O texto abaixo foi escrito pelo Dr. Ferdinando CIPÓ, um dos pseudônimos do Major Luiz Valio, meu avô, que também se assinava J. SEVERO, LV e outros.
"Antonio Soares da Silva era o bisavô dessa Soarada que povoa a extensa região deste município conhecida atualmente pelo nome de Bairro do Taquaral.
Por ocasião da Guerra do Paraguai, contava ele com cerca de 80 janeiros, mas o seu porte ereto, magro, apesar de não possuir nem mais um fio de cabelos e barbas pretos, infundia certo respeito aos moradores de toda a vizinhança, pois, segundo a voz corrente que circulava por esta zona, o velhinho ainda conservava qualquer coisa dos tempos da mocidade.
Com efeito, Antonio Soares foi um homem valente de uma destreza admirável e de uma coragem fora do comum.

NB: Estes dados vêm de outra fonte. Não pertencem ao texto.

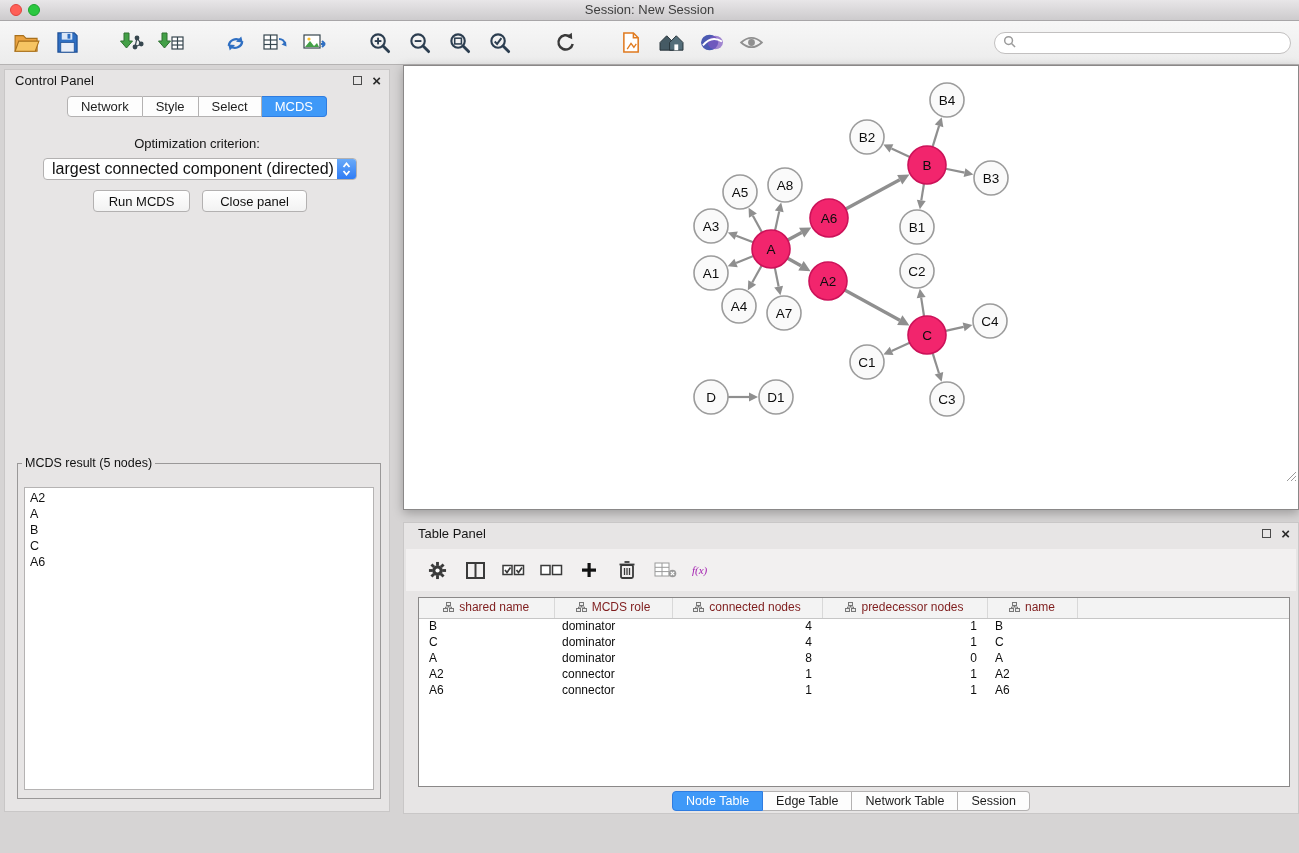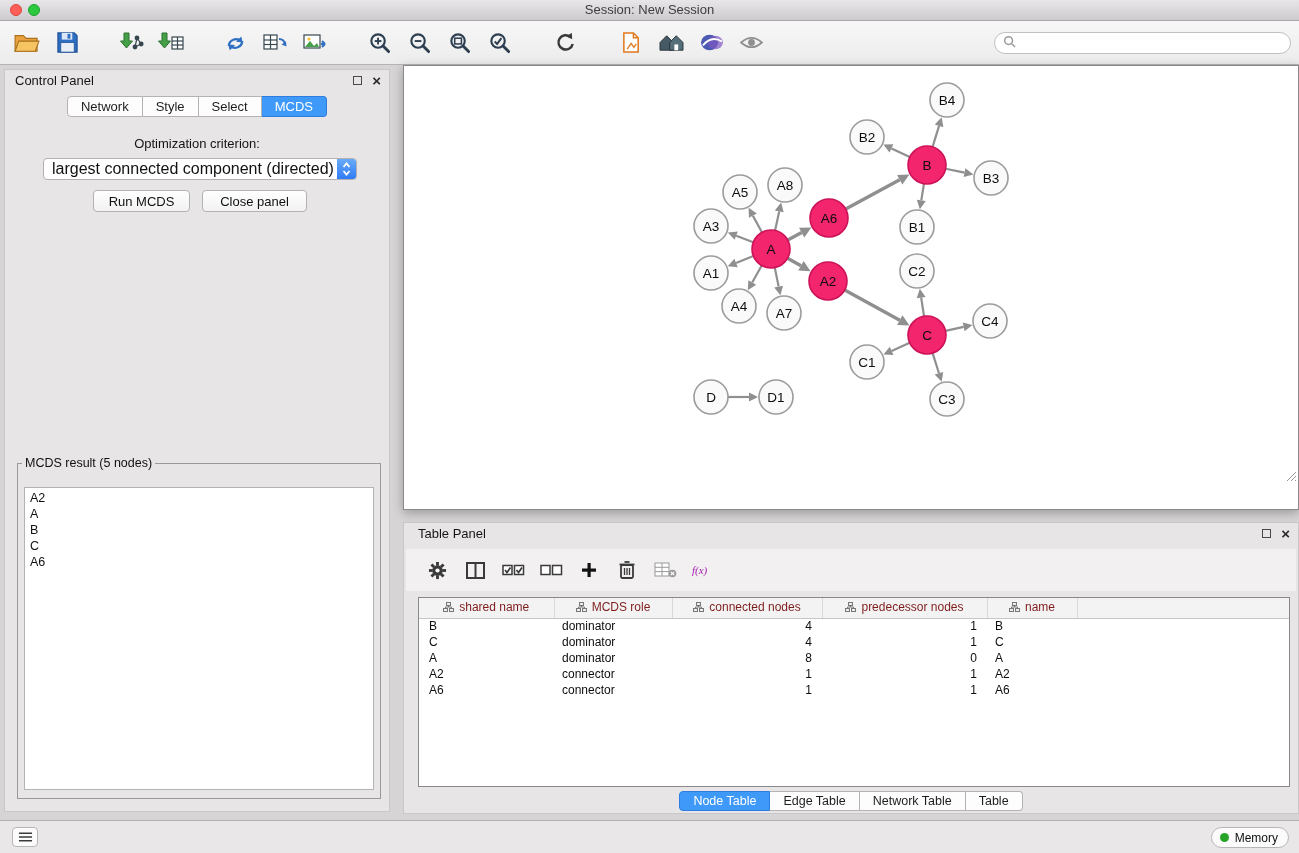--- a/index.html
+++ b/index.html
@@ -523,33 +523,18 @@
               <td></td>
             </tr>
           </tbody>
       </table>
     </div>
 
     <div class="tabrow tp-tabs" id="tp-tabs">
         <div class="tab active">Node Table</div>
         <div class="tab">Edge Table</div>
         <div class="tab">Network Table</div>
-        <div class="tab">Table</div>
+        <div class="tab">Session</div>
       </div>
   </div>
 
-  <div class="statusbar">
-    <div class="list-btn">
-      <svg width="15" height="12" viewBox="0 0 16 12">
-          <g stroke="#3a3a3a" stroke-width="1.6">
-            <line x1="1" y1="2" x2="15" y2="2"></line>
-            <line x1="1" y1="6" x2="15" y2="6"></line>
-            <line x1="1" y1="10" x2="15" y2="10"></line>
-          </g>
-        </svg>
-    </div>
-    <div class="memory-btn">
-      <span class="gdot"></span>
-      <span>Memory</span>
-    </div>
-  </div>
 
 </div>
 
 </body></html>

Muitos episódios interessantes de sua vida passada eram contados, episódios que lhe valeram o título de campeão do sul da província.
Um deles, entretanto, que ouvi de meu pai, vale a pena ser contado hoje, mormente nesta época em que os paulistas são levados em conta de poltrões e tratados como gente sem ideal, sem vontade própria!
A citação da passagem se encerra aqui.